With such a dramatic shortage, facilities management companies have to make sure the engineers they do have are making the best possible use of their time; working efficiently and effectively. But this is far from the truth.
ByBox’s research of the major FM service providers reveals that engineers spend more time sourcing parts from wholesalers; whether it be driving to, waiting in store or on site for deliveries than they do actually fixing plant.
In an industry facing a critical skills shortage, why are we allowing highly-skilled and paid engineers to spend more time shopping than fixing?
Our research shows that the distribution of spare parts to sites is seriously flawed, often relying on the engineer to pick up the spare from the wholesaler, on the way to site having understood the problem over the phone or through using remote monitoring equipment. Or the engineer may travel to site, diagnose the issue and then drive to the wholesalers.
This problem is increased by regular payment issues when the engineers get to a wholesaler. Sometimes the supplier has put the FM or M&E company on ‘stop’ – meaning that the engineer may have to visit several suppliers before they can purchase a part.
Or the FM company’s finance team won’t allow the engineer to purchase an expensive part because the client organisation is behind with their payments. The engineer is stuck between the client and their own employer’s procurement and finance team.

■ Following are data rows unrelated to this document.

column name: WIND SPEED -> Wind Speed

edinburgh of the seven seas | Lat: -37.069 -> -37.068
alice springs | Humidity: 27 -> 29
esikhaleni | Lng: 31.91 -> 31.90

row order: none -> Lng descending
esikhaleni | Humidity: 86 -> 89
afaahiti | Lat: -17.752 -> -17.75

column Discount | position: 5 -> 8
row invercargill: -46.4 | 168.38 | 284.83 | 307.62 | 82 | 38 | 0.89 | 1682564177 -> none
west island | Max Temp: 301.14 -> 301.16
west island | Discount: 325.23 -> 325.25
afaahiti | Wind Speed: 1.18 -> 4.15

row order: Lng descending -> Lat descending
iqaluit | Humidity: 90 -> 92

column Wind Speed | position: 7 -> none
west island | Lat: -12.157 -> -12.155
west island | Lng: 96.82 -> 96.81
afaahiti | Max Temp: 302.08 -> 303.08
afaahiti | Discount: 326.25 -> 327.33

All of which is demotivating and frustrating for the engineer leading to potential recruitment and retention problems for the service provider in an industry already facing a skills shortage. And it can lead to maverick purchasing by engineers which causes the supply chain further issues.
"Our research shows that the distribution of spare parts to sites is seriously flawed..."

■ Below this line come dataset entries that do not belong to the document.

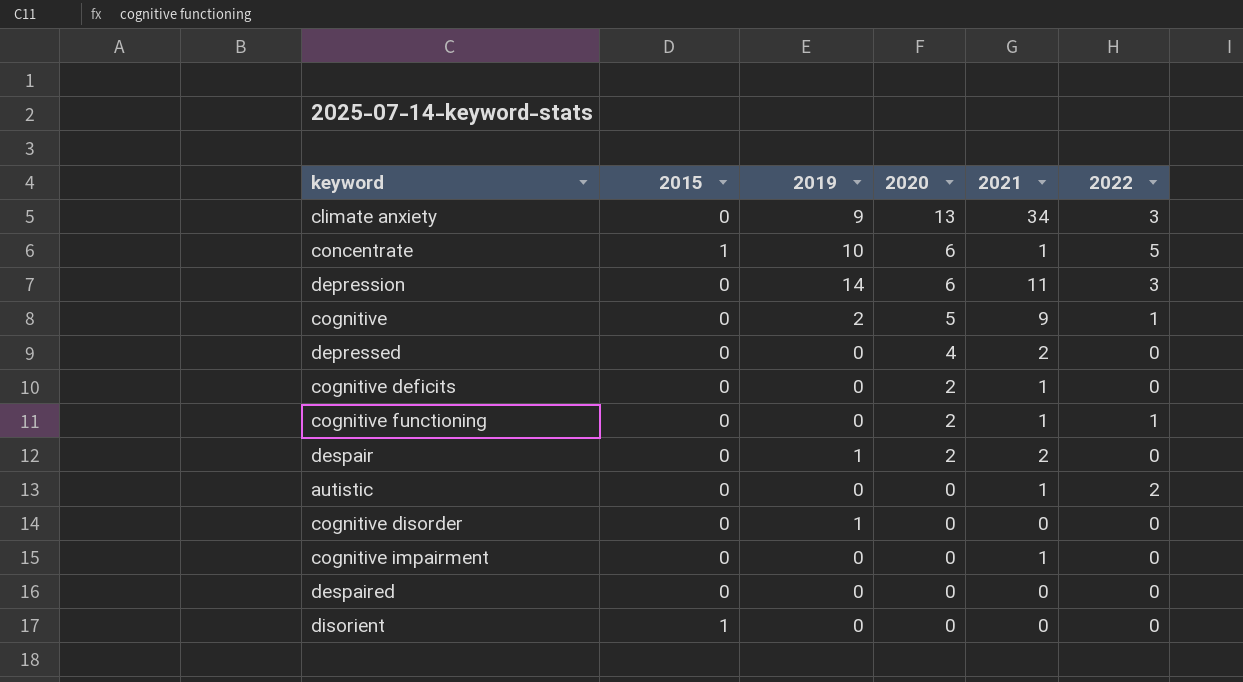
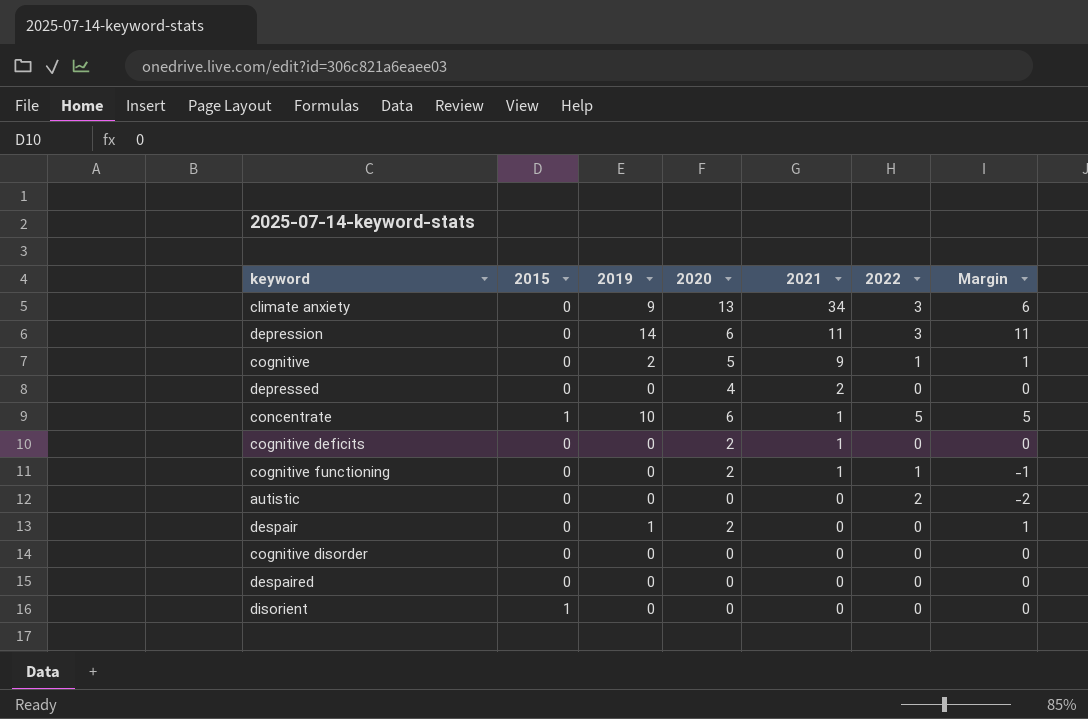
row order: 2020 descending -> 2021 descending
column Margin | formula: none -> [2019] - [2022]
row cognitive impairment: 0 | 0 | 0 | 1 | 0 -> none
autistic | 2021: 1 -> 0
despair | 2021: 2 -> 0
cognitive disorder | 2019: 1 -> 0

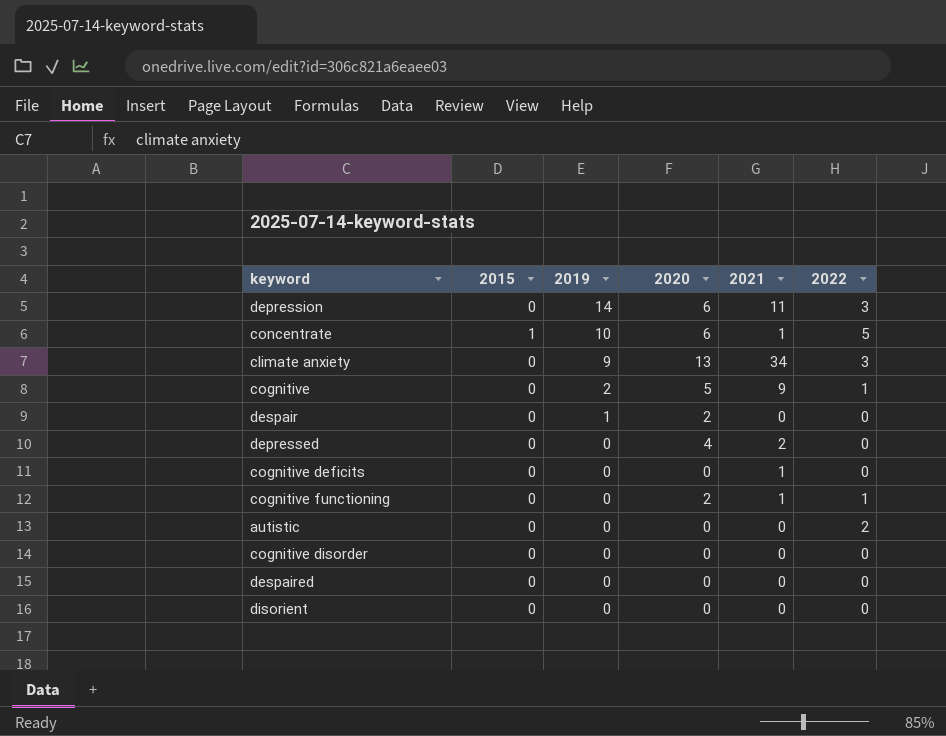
row order: 2021 descending -> 2019 descending
column Margin | formula: [2019] - [2022] -> none
cognitive deficits | 2020: 2 -> 0
disorient | 2015: 1 -> 0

All of these issues led FM providers to give an average satisfaction rating for engineer productivity of 6.3/10, the lowest score in our research, indicating the depth of the problem. But there is a recognition in the FM sector that things need to change.

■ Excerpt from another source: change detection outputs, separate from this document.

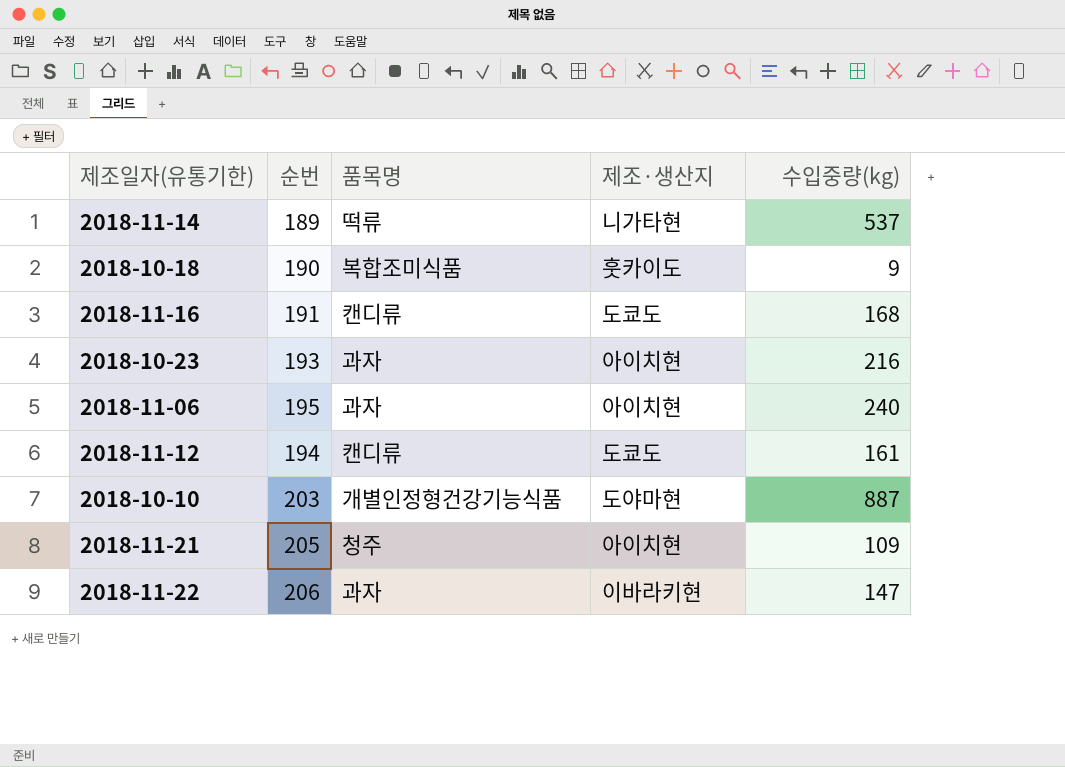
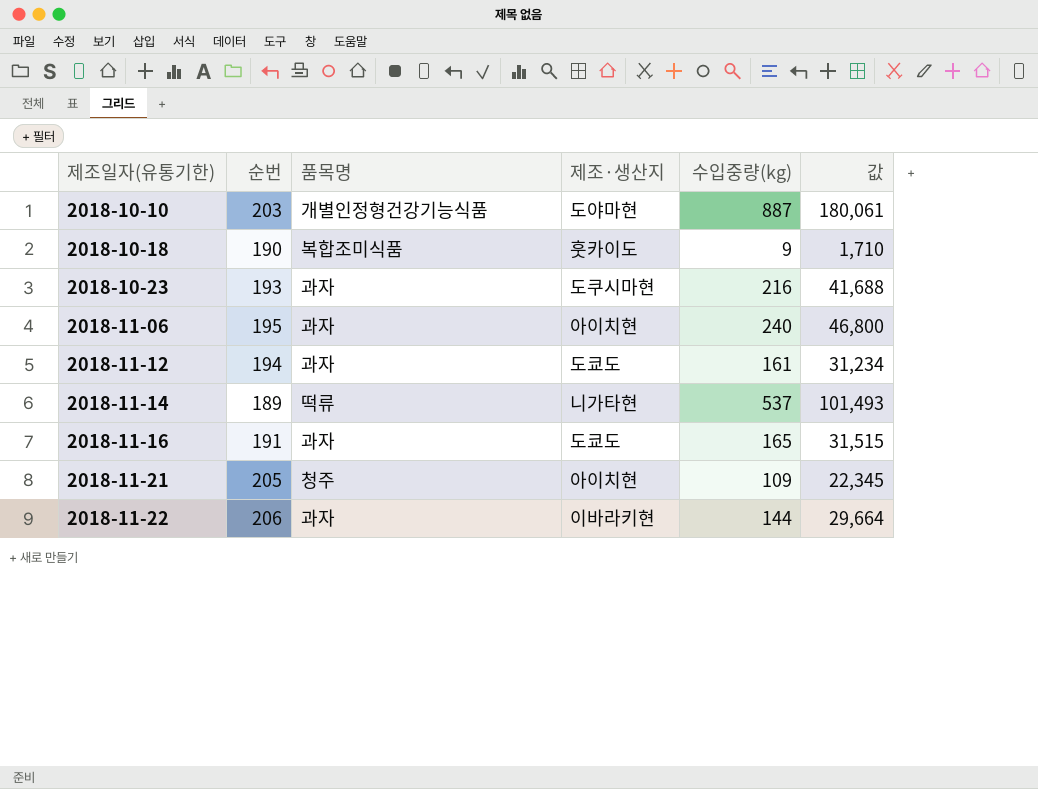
row order: none -> 제조일자(유통기한) ascending
column 값 | formula: none -> [순번] * [수입중량(kg)]
2018-10-23 | 제조·생산지: 아이치현 -> 도쿠시마현
2018-11-12 | 품목명: 캔디류 -> 과자
2018-11-16 | 품목명: 캔디류 -> 과자
2018-11-16 | 수입중량(kg): 168 -> 165
2018-11-22 | 수입중량(kg): 147 -> 144

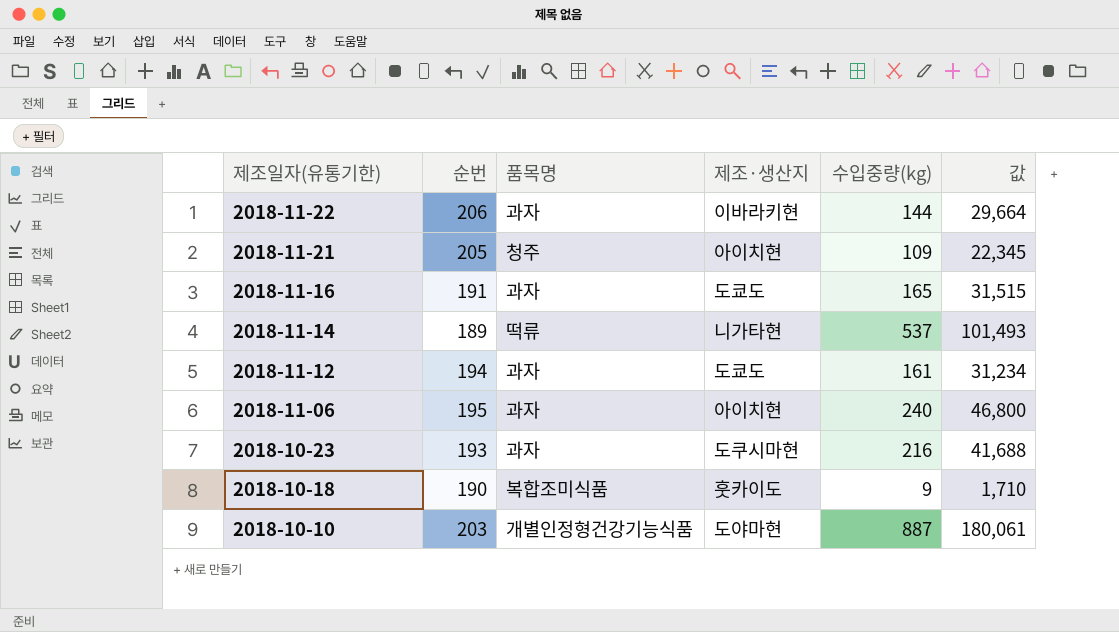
row order: 제조일자(유통기한) ascending -> 제조일자(유통기한) descending

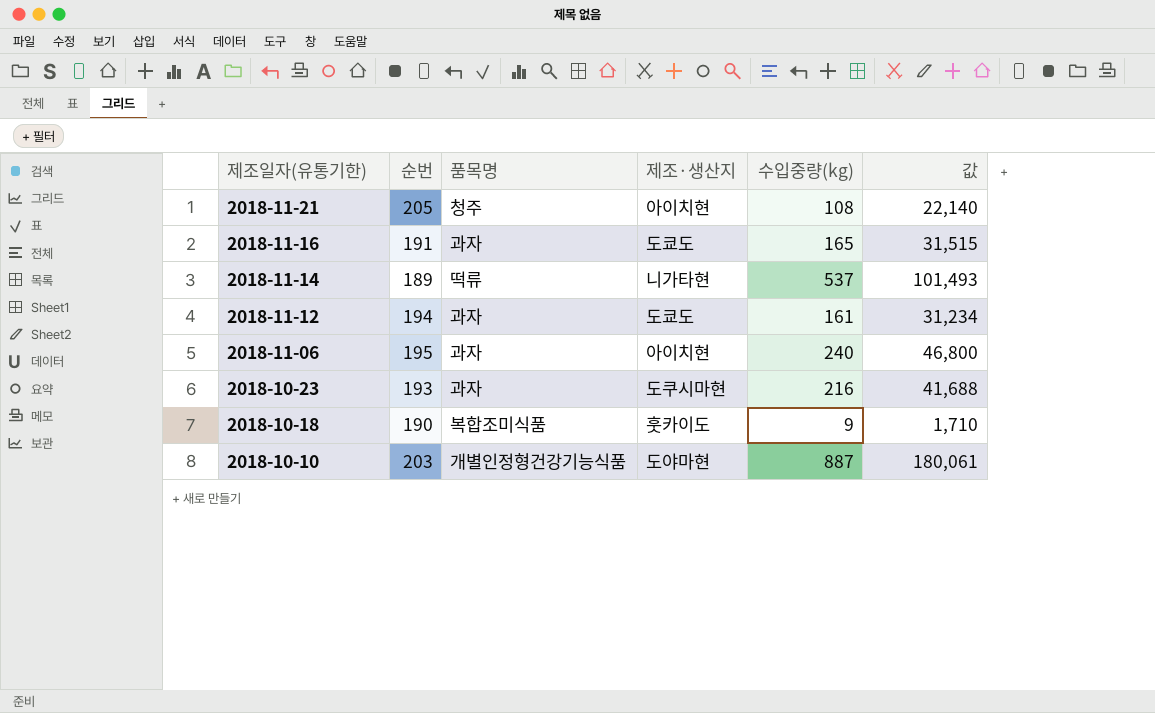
row 2018-11-22: 206 | 과자 | 이바라키현 | 144 | 29,664 -> none
2018-11-21 | 수입중량(kg): 109 -> 108
2018-11-21 | 값: 22,345 -> 22,140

The FM firms ByBox spoke to for the report had five key recommendations:
• The centralisation of the procurement and distribution of M&E spares;
• Greater reliability and proactivity from the supply chain to be able to source parts from one location before the day starts;
• More standardisation of assets and parts within buildings including architects, specifiers and construction firms stopping installing systems manufactured / maintained by one-man bands where any spares come from a single source supplier;
• The ability to store more critical spares in a fixed location close to site;
• Better use of CAFM systems to manage inventory at site level, improving the use of data to better forecast break fixes / predictive-based maintenance.
Through this research we have found opportunities to streamline the procurement, forecasting and distribution of spares.
The industry needs to review its inefficiencies from standardisation to improved data analysis to ensure inventory is controlled, distribution spend is reduced and engineers are fixing more, not running around shopping for spares.